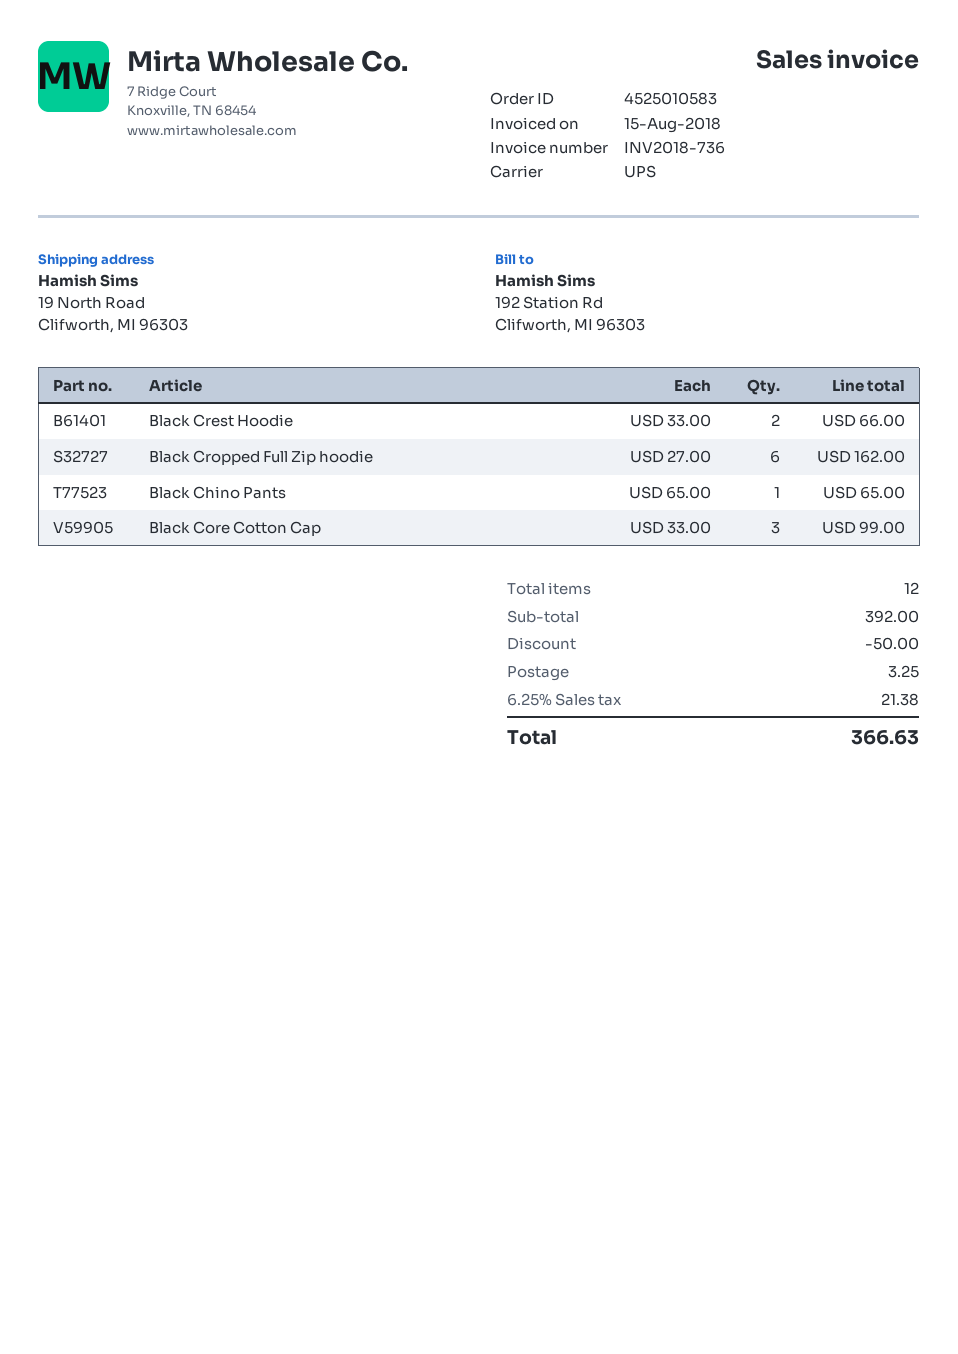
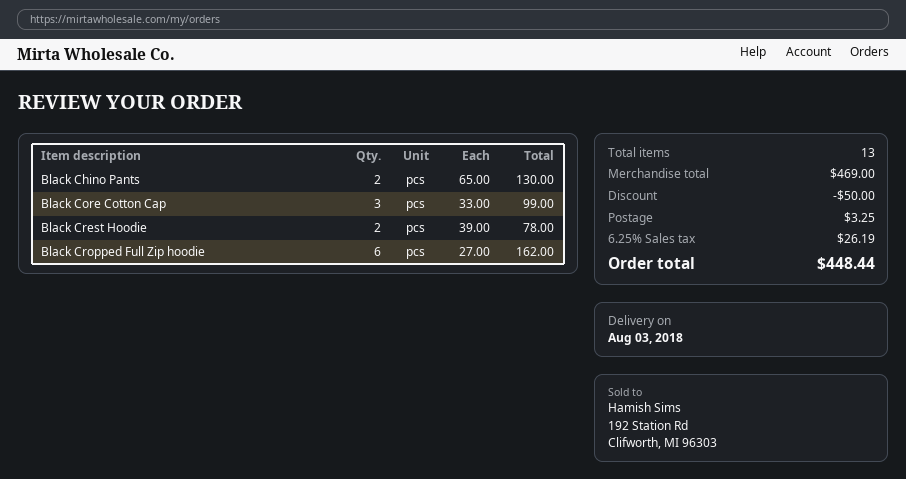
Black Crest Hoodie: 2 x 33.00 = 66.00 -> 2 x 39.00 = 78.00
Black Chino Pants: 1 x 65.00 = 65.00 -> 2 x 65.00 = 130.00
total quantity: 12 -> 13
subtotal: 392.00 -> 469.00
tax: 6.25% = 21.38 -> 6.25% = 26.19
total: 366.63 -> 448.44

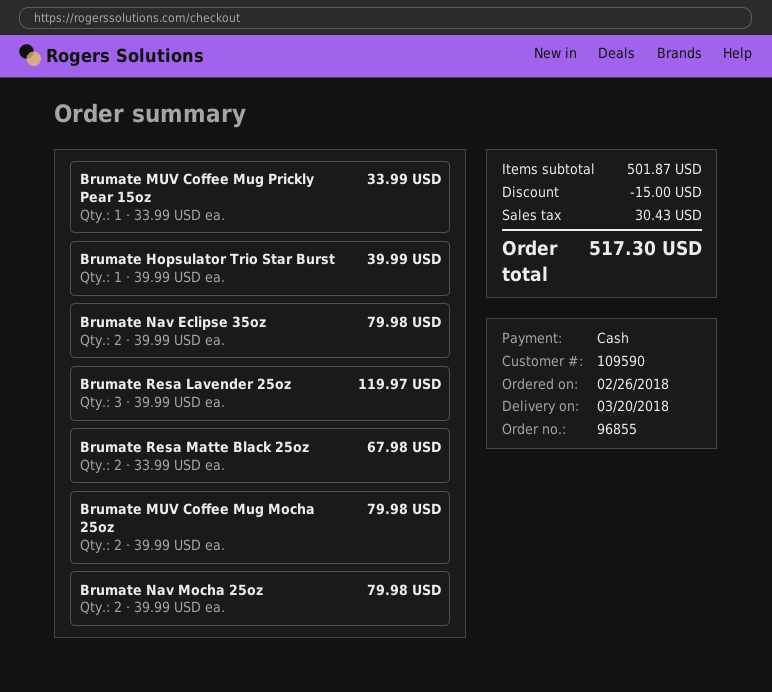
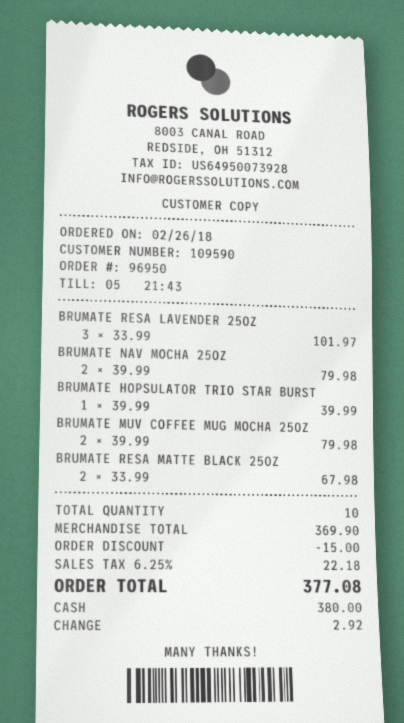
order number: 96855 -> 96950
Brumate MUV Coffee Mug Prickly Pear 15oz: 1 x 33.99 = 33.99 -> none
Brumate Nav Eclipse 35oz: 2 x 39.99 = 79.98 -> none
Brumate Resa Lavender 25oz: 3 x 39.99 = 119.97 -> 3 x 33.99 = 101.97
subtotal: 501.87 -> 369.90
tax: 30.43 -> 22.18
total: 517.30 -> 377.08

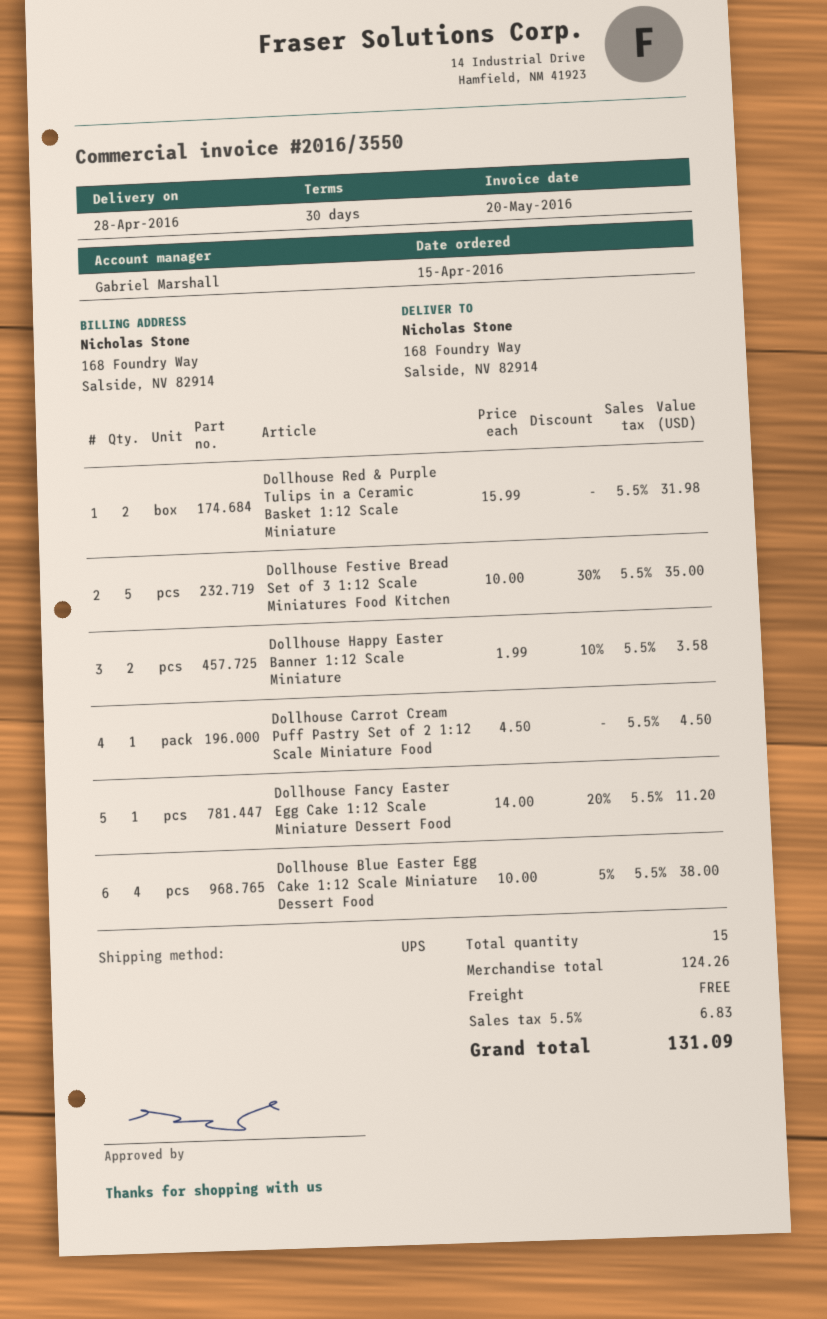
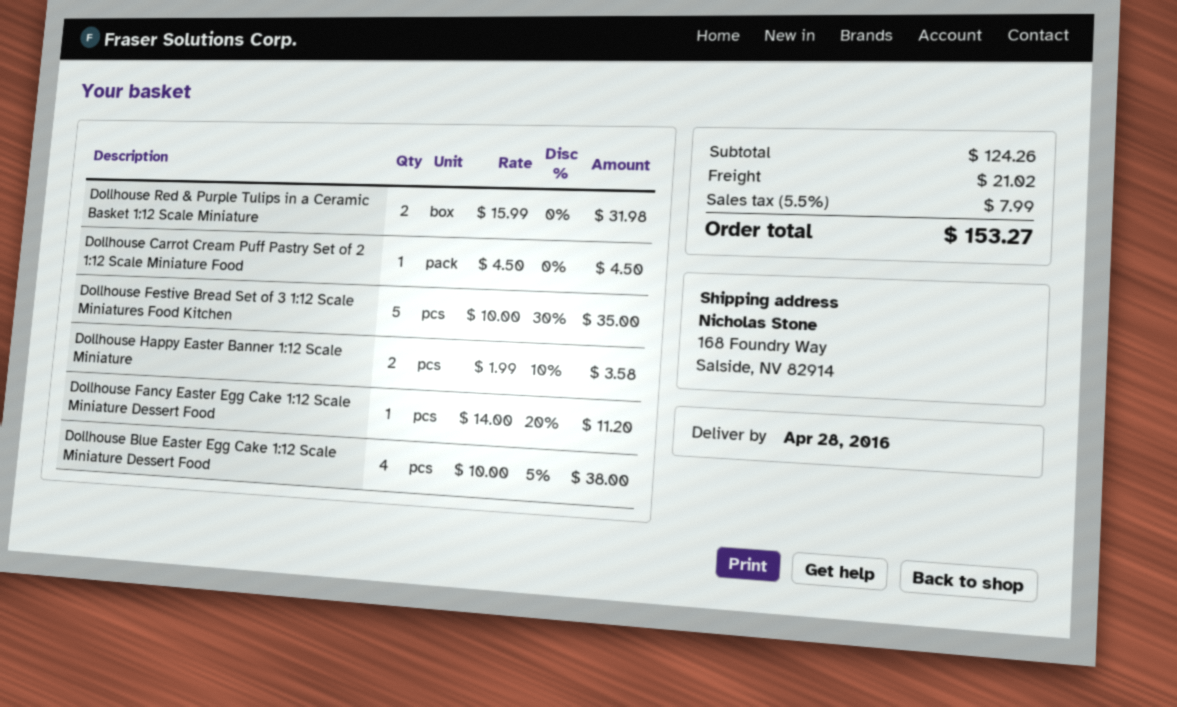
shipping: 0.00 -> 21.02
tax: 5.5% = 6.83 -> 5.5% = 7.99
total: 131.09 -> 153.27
--
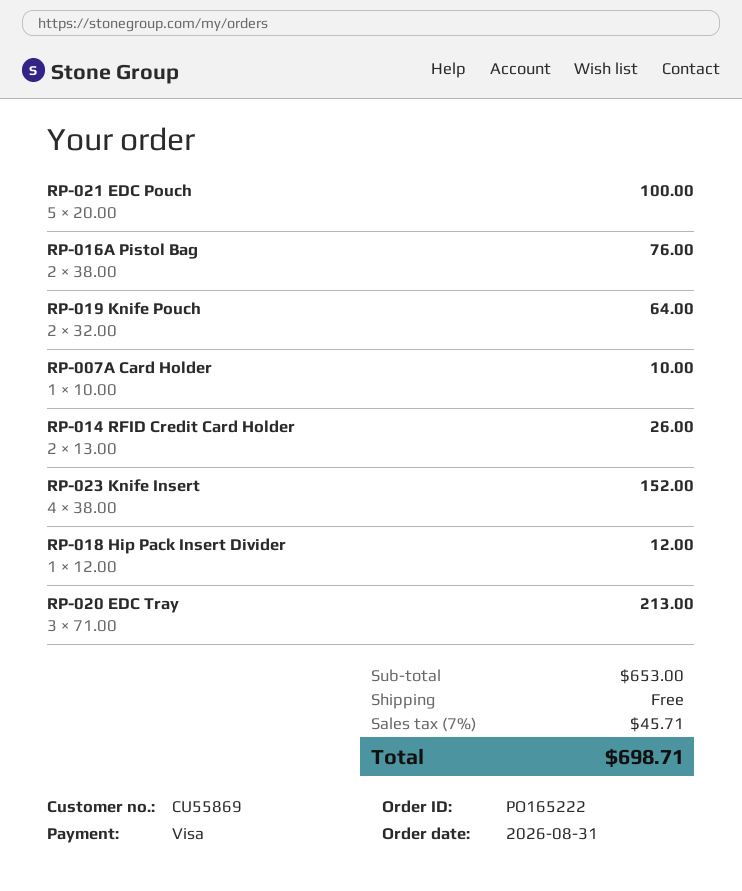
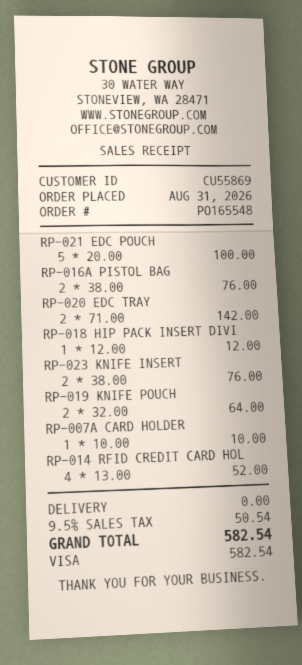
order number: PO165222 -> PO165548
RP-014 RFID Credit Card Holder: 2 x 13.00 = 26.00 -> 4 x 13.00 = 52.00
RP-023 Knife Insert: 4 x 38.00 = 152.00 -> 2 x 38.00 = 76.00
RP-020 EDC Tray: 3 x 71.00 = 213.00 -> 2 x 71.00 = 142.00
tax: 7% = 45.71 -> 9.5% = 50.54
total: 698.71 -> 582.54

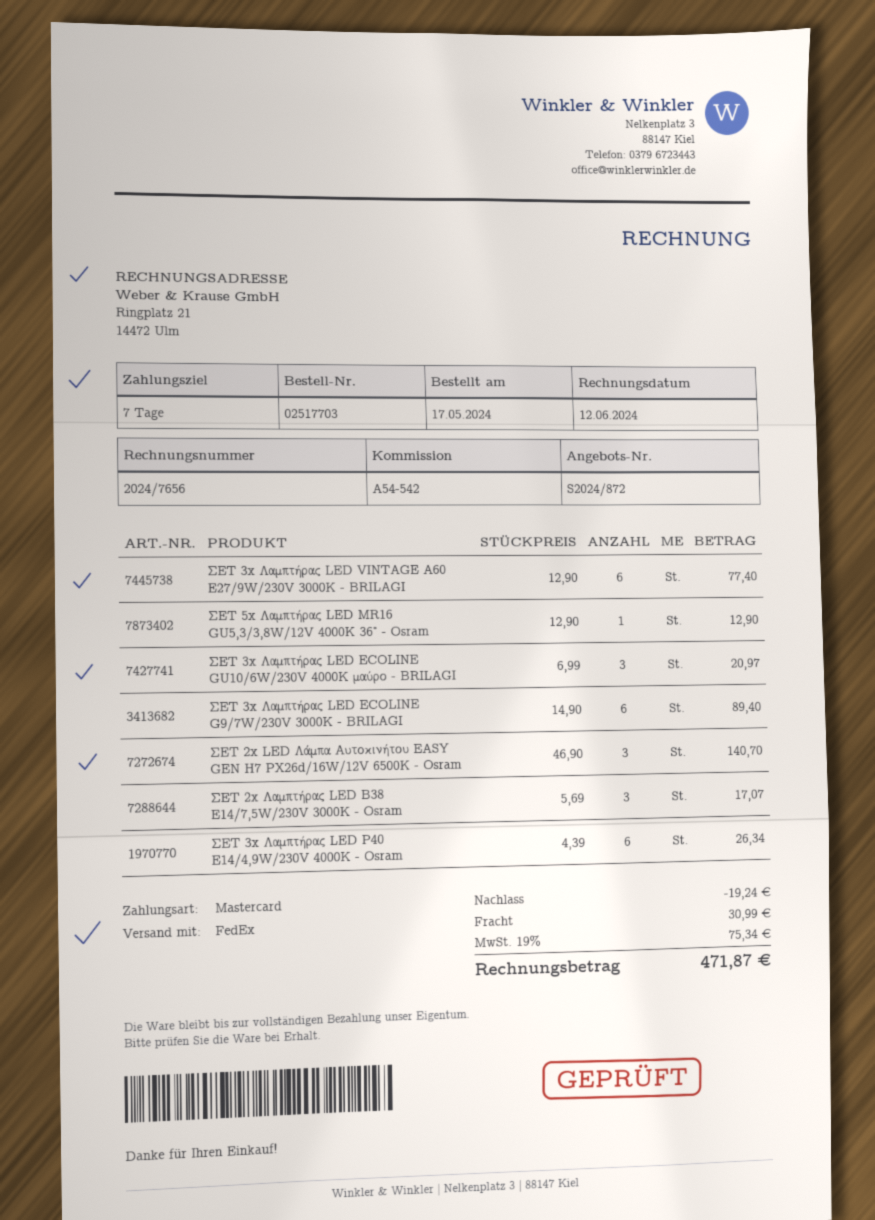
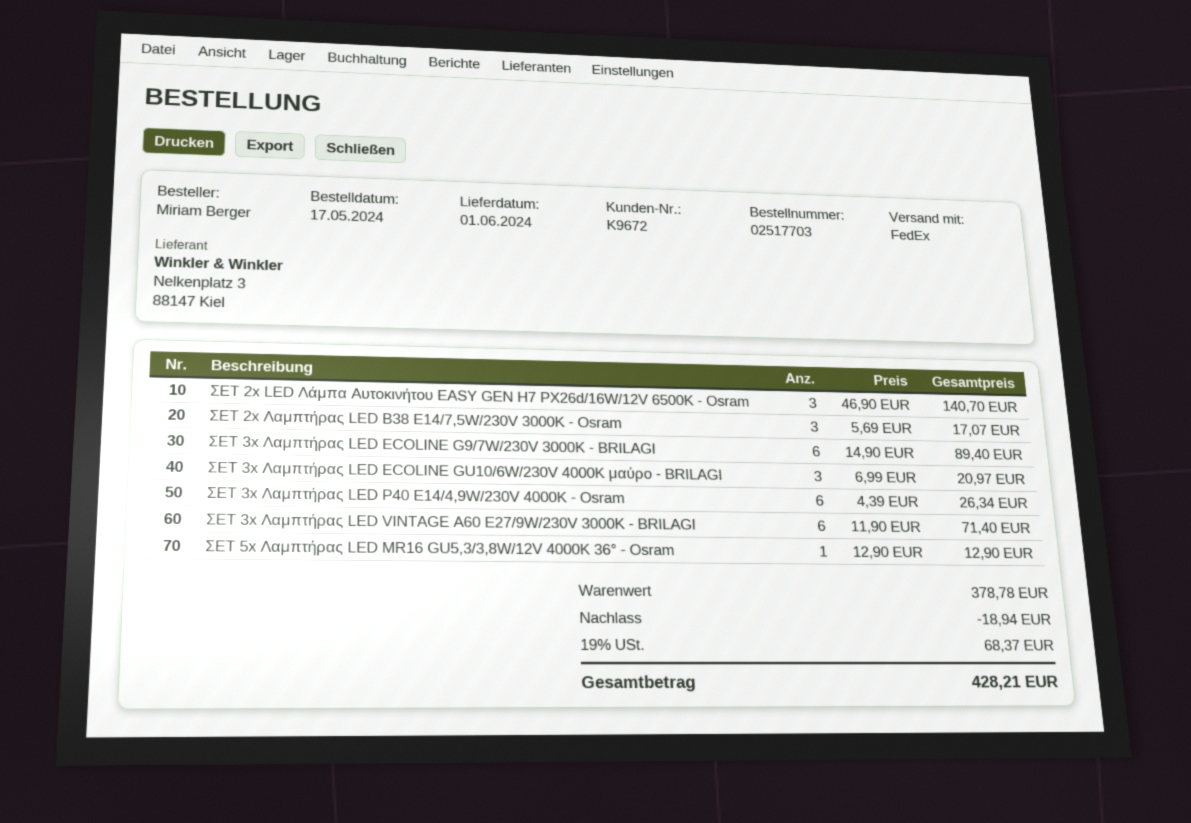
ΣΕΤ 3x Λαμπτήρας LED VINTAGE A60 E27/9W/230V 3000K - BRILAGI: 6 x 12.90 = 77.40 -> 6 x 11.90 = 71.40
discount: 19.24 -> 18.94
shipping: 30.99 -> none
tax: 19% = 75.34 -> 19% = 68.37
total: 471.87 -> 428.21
--
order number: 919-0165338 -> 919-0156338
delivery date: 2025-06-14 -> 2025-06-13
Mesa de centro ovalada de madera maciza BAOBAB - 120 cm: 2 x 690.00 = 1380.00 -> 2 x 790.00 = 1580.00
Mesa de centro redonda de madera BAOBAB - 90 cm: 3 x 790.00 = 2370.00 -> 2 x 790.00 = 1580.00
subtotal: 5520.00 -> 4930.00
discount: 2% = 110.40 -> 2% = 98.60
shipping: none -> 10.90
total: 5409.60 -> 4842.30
--
Would you write out exactly the lines above, starting at the line containing "Black Crest Hoodie: 2" and stopping after the line containing "tax: 30.43 -> 22.18"? Omit the pictures.

Black Crest Hoodie: 2 x 33.00 = 66.00 -> 2 x 39.00 = 78.00
Black Chino Pants: 1 x 65.00 = 65.00 -> 2 x 65.00 = 130.00
total quantity: 12 -> 13
subtotal: 392.00 -> 469.00
tax: 6.25% = 21.38 -> 6.25% = 26.19
total: 366.63 -> 448.44

order number: 96855 -> 96950
Brumate MUV Coffee Mug Prickly Pear 15oz: 1 x 33.99 = 33.99 -> none
Brumate Nav Eclipse 35oz: 2 x 39.99 = 79.98 -> none
Brumate Resa Lavender 25oz: 3 x 39.99 = 119.97 -> 3 x 33.99 = 101.97
subtotal: 501.87 -> 369.90
tax: 30.43 -> 22.18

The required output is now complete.